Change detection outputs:
★ ★ ★ ★ ★

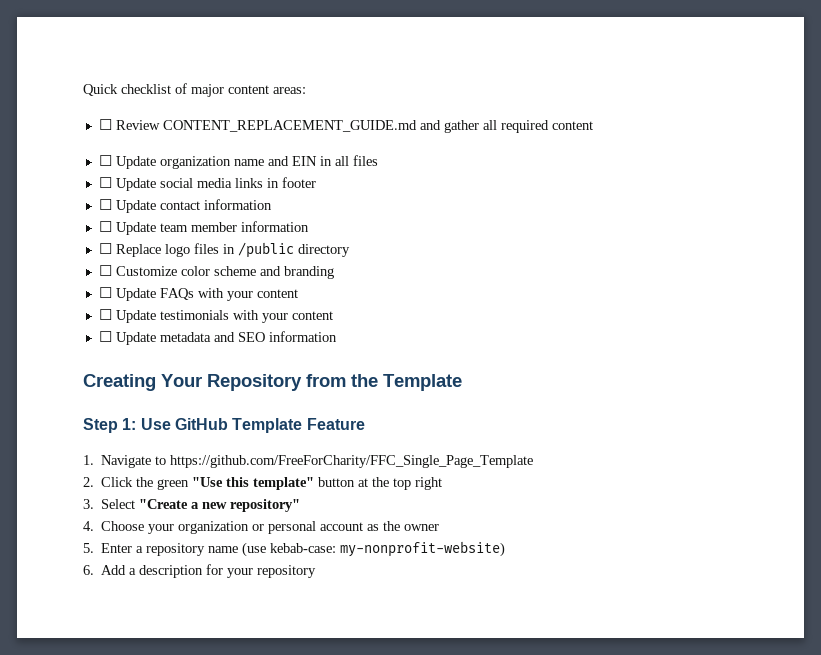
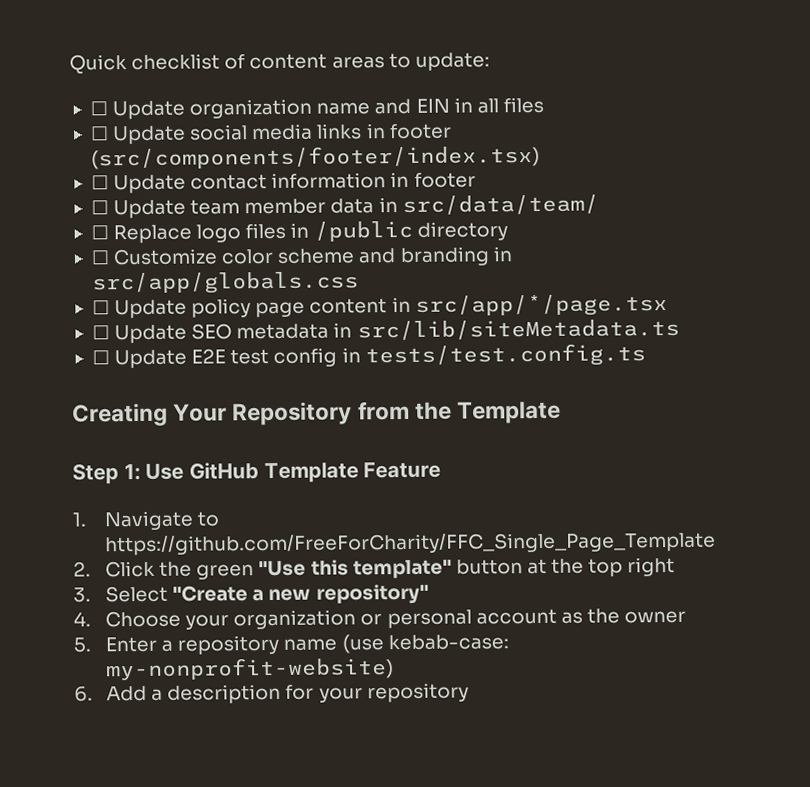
- Quick checklist of major content areas:
- ☐ Review CONTENT_REPLACEMENT_GUIDE.md and gather all required content
+ Quick checklist of content areas to update:
- ☐ Update social media links in footer
+ ☐ Update social media links in footer (src/components/footer/index.tsx)
- ☐ Update contact information
+ ☐ Update contact information in footer
- ☐ Update team member information
+ ☐ Update team member data in src/data/team/
- ☐ Customize color scheme and branding
- ☐ Update FAQs with your content
- ☐ Update testimonials with your content
- ☐ Update metadata and SEO information
+ ☐ Customize color scheme and branding in src/app/globals.css
+ ☐ Update policy page content in src/app/*/page.tsx
+ ☐ Update SEO metadata in src/lib/siteMetadata.ts
+ ☐ Update E2E test config in tests/test.config.ts

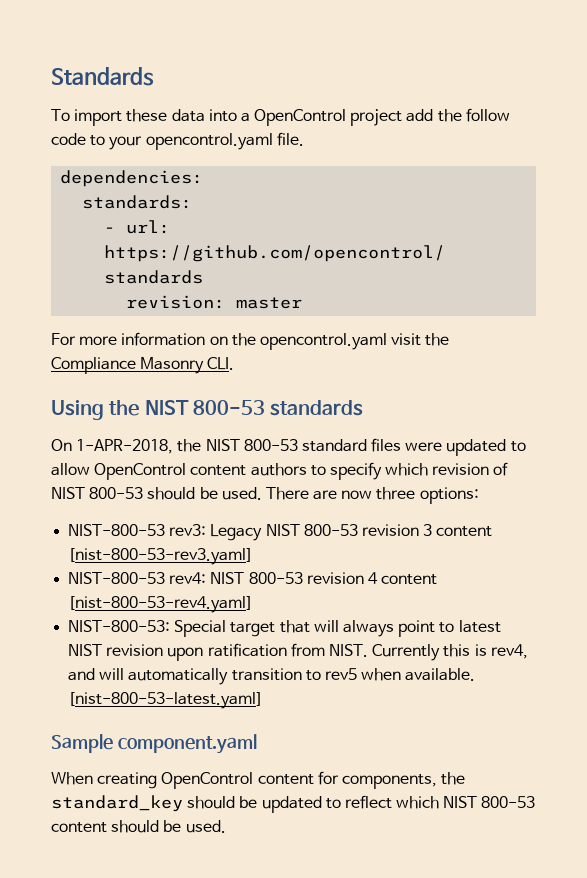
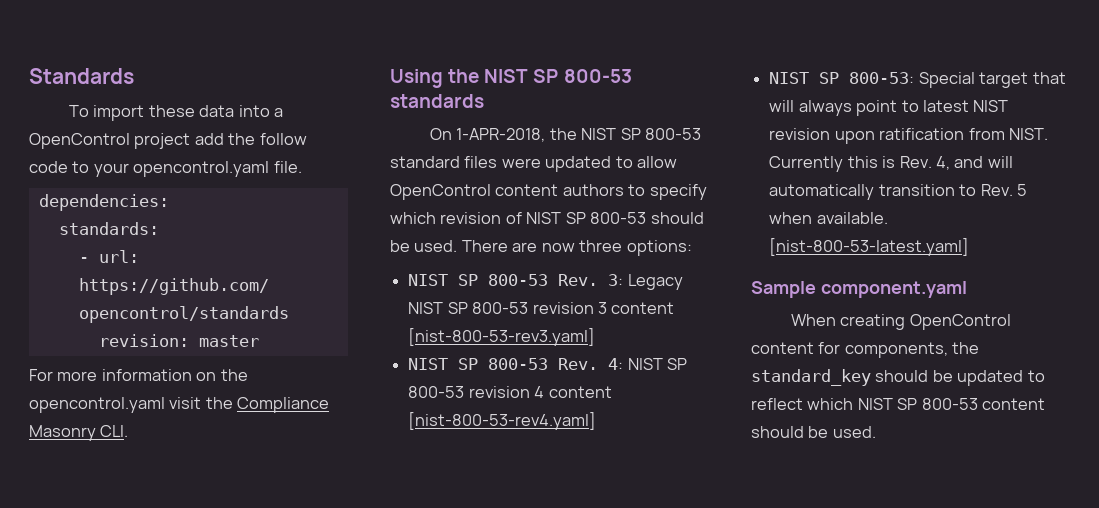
- Using the NIST 800-53 standards
+ Using the NIST SP 800-53 standards
- On 1-APR-2018, the NIST 800-53 standard files were updated to allow OpenControl content authors to specify which revision of NIST 800-53 should be used.
+ On 1-APR-2018, the NIST SP 800-53 standard files were updated to allow OpenControl content authors to specify which revision of NIST SP 800-53 should be used.
- NIST-800-53 rev3: Legacy NIST 800-53 revision 3 content [nist-800-53-rev3.yaml]
+ NIST SP 800-53 Rev. 3: Legacy NIST SP 800-53 revision 3 content [nist-800-53-rev3.yaml]
- NIST-800-53 rev4: NIST 800-53 revision 4 content [nist-800-53-rev4.yaml]
+ NIST SP 800-53 Rev. 4: NIST SP 800-53 revision 4 content [nist-800-53-rev4.yaml]
- NIST-800-53: Special target that will always point to latest NIST revision upon ratification from NIST.
+ NIST SP 800-53: Special target that will always point to latest NIST revision upon ratification from NIST.
- Currently this is rev4, and will automatically transition to rev5 when available.
+ Currently this is Rev. 4, and will automatically transition to Rev. 5 when available.
- When creating OpenControl content for components, the standard_key should be updated to reflect which NIST 800-53 content should be used.
+ When creating OpenControl content for components, the standard_key should be updated to reflect which NIST SP 800-53 content should be used.

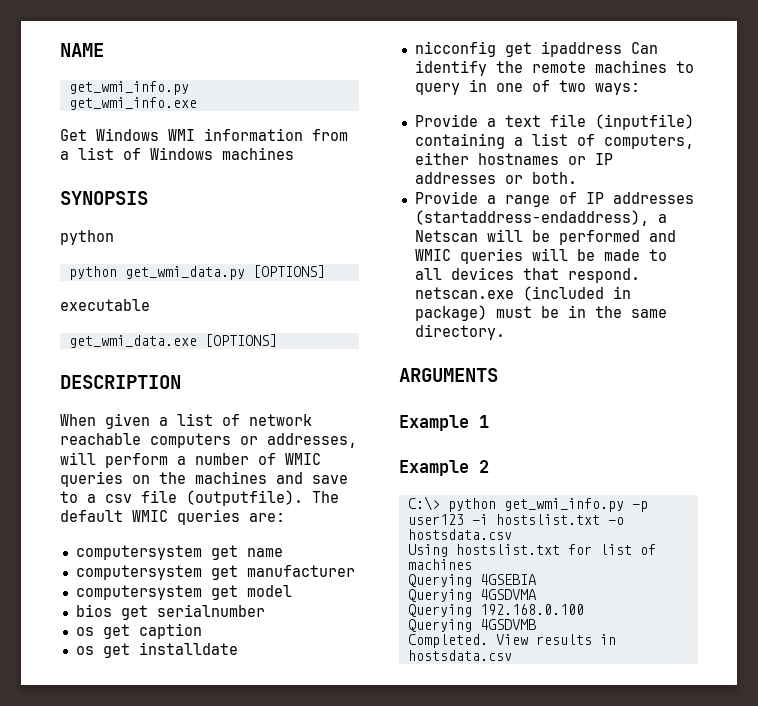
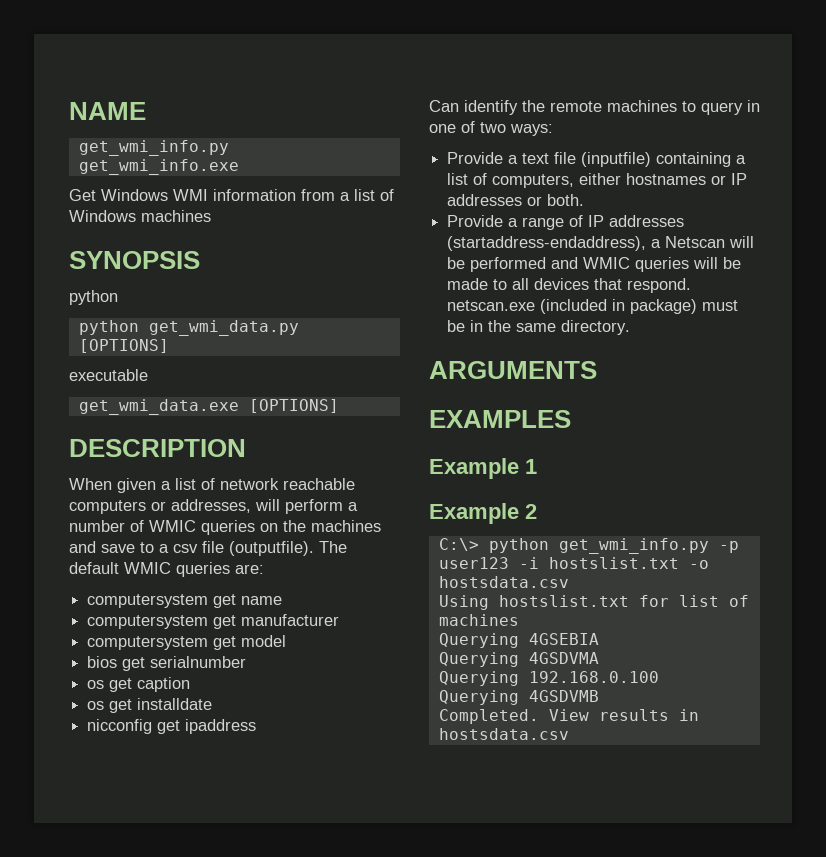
- nicconfig get ipaddress Can identify the remote machines to query in one of two ways:
+ nicconfig get ipaddress
+ Can identify the remote machines to query in one of two ways:
+ EXAMPLES

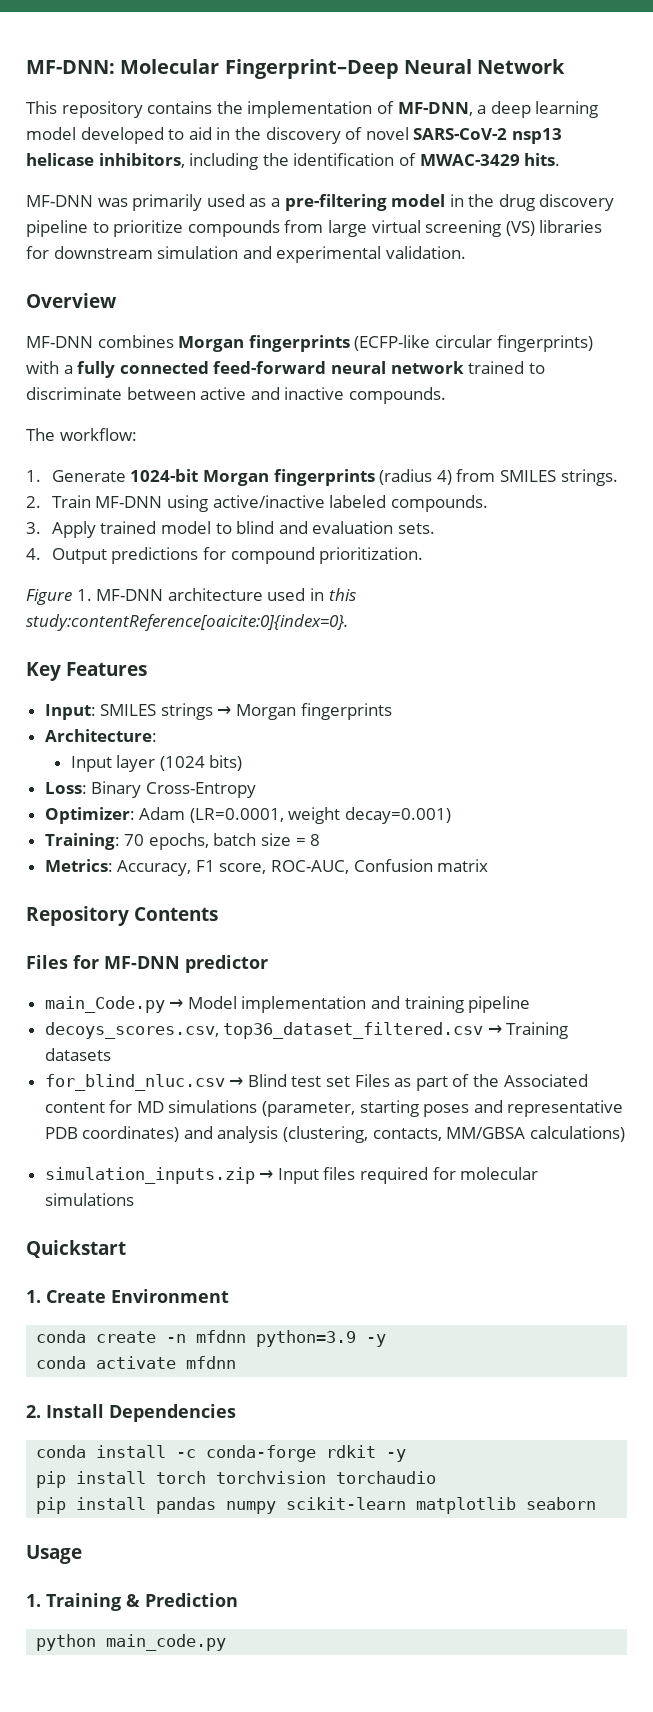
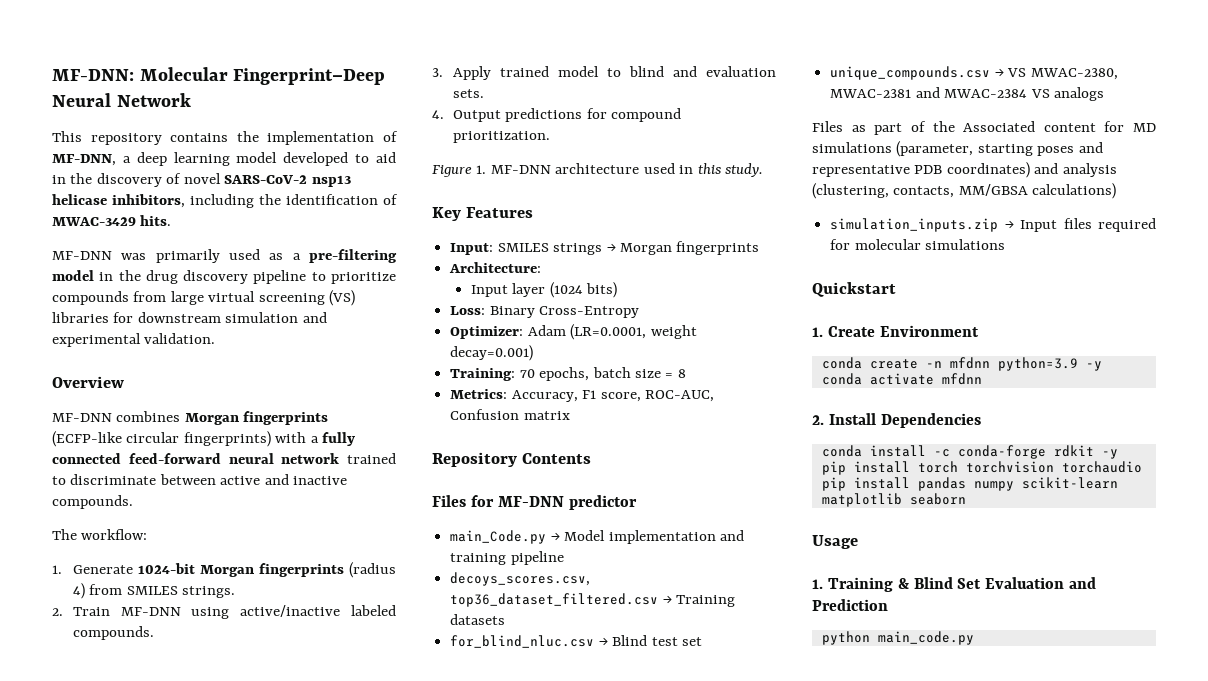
- Figure 1. MF-DNN architecture used in this study:contentReference[oaicite:0]{index=0}.
+ Figure 1. MF-DNN architecture used in this study.
- for_blind_nluc.csv → Blind test set Files as part of the Associated content for MD simulations (parameter, starting poses and representative PDB coordinates) and analysis (clustering, contacts, MM/GBSA calculations)
+ for_blind_nluc.csv → Blind test set
+ unique_compounds.csv → VS MWAC-2380, MWAC-2381 and MWAC-2384 VS analogs
+ Files as part of the Associated content for MD simulations (parameter, starting poses and representative PDB coordinates) and analysis (clustering, contacts, MM/GBSA calculations)
- 1. Training & Prediction
+ 1. Training & Blind Set Evaluation and Prediction

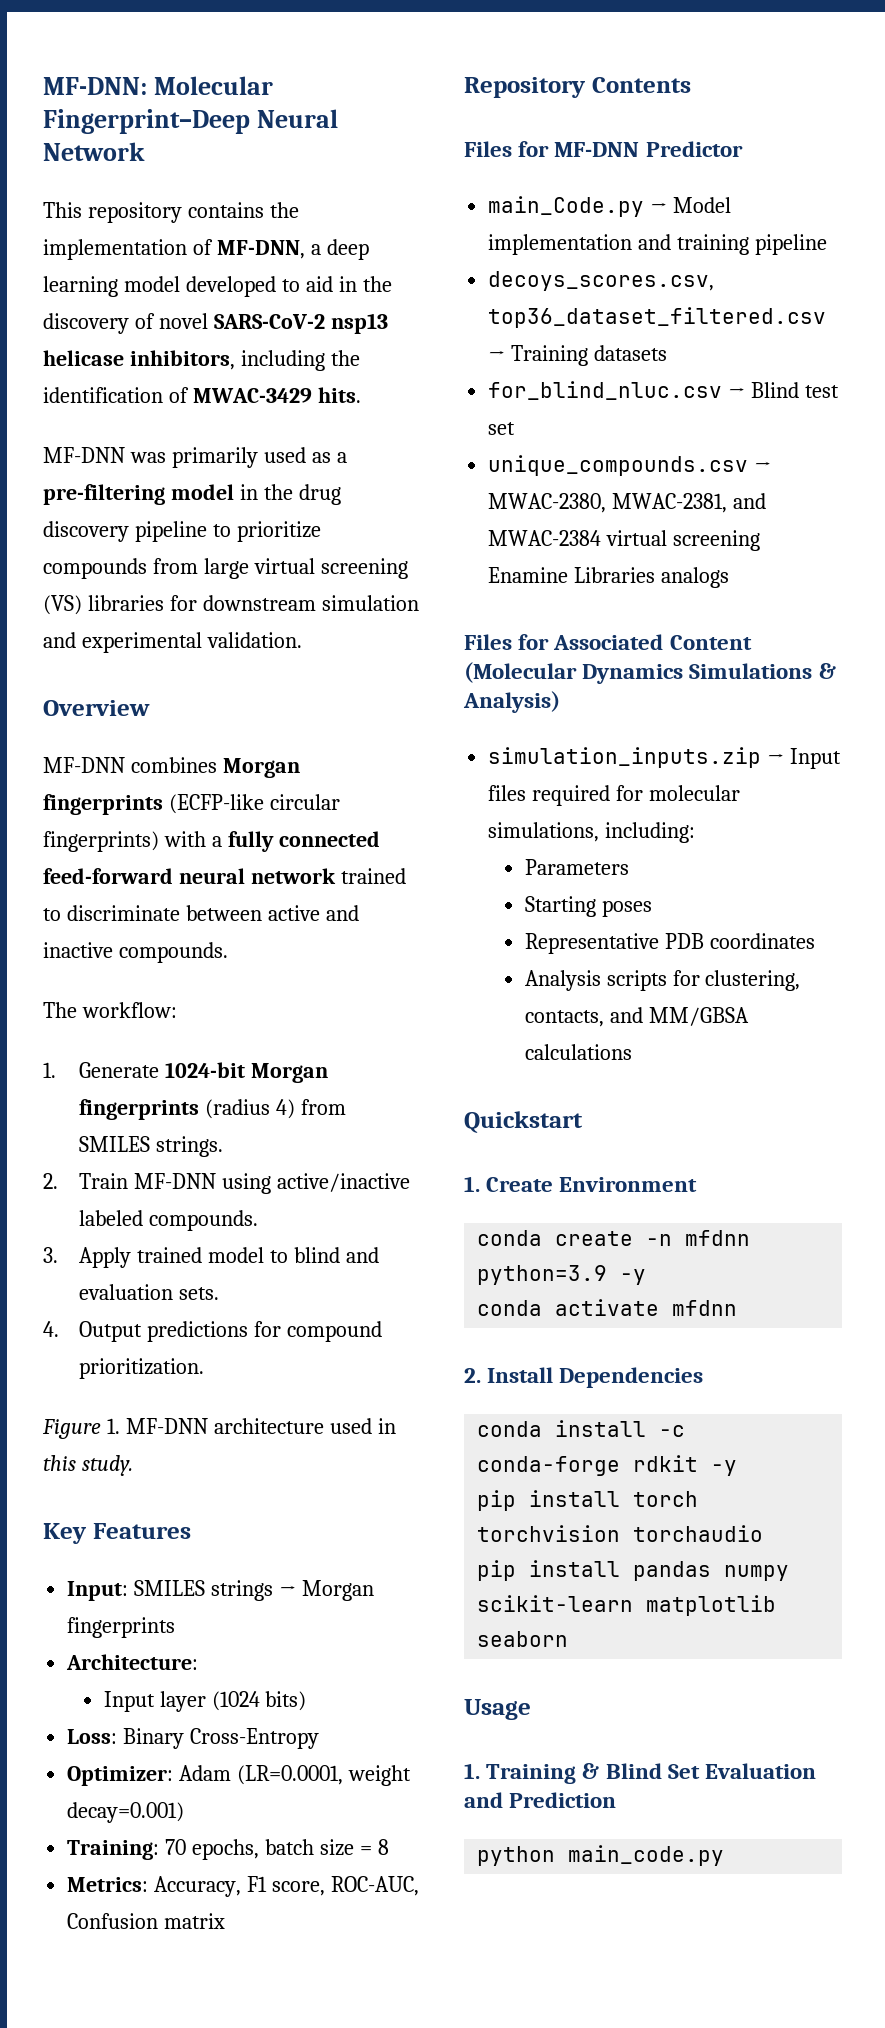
- Files for MF-DNN predictor
+ Files for MF-DNN Predictor
- unique_compounds.csv → VS MWAC-2380, MWAC-2381 and MWAC-2384 VS analogs
- Files as part of the Associated content for MD simulations (parameter, starting poses and representative PDB coordinates) and analysis (clustering, contacts, MM/GBSA calculations)
+ unique_compounds.csv → MWAC-2380, MWAC-2381, and MWAC-2384 virtual screening Enamine Libraries analogs
+ Files for Associated Content (Molecular Dynamics Simulations & Analysis)
- simulation_inputs.zip → Input files required for molecular simulations
+ simulation_inputs.zip → Input files required for molecular simulations, including:
+ Parameters
+ Starting poses
+ Representative PDB coordinates
+ Analysis scripts for clustering, contacts, and MM/GBSA calculations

★ ★ ★ ★ ★

The lines above that hold the word "team" are the ones to copy.

**Response to the task:**
- ☐ Update team member information
+ ☐ Update team member data in src/data/team/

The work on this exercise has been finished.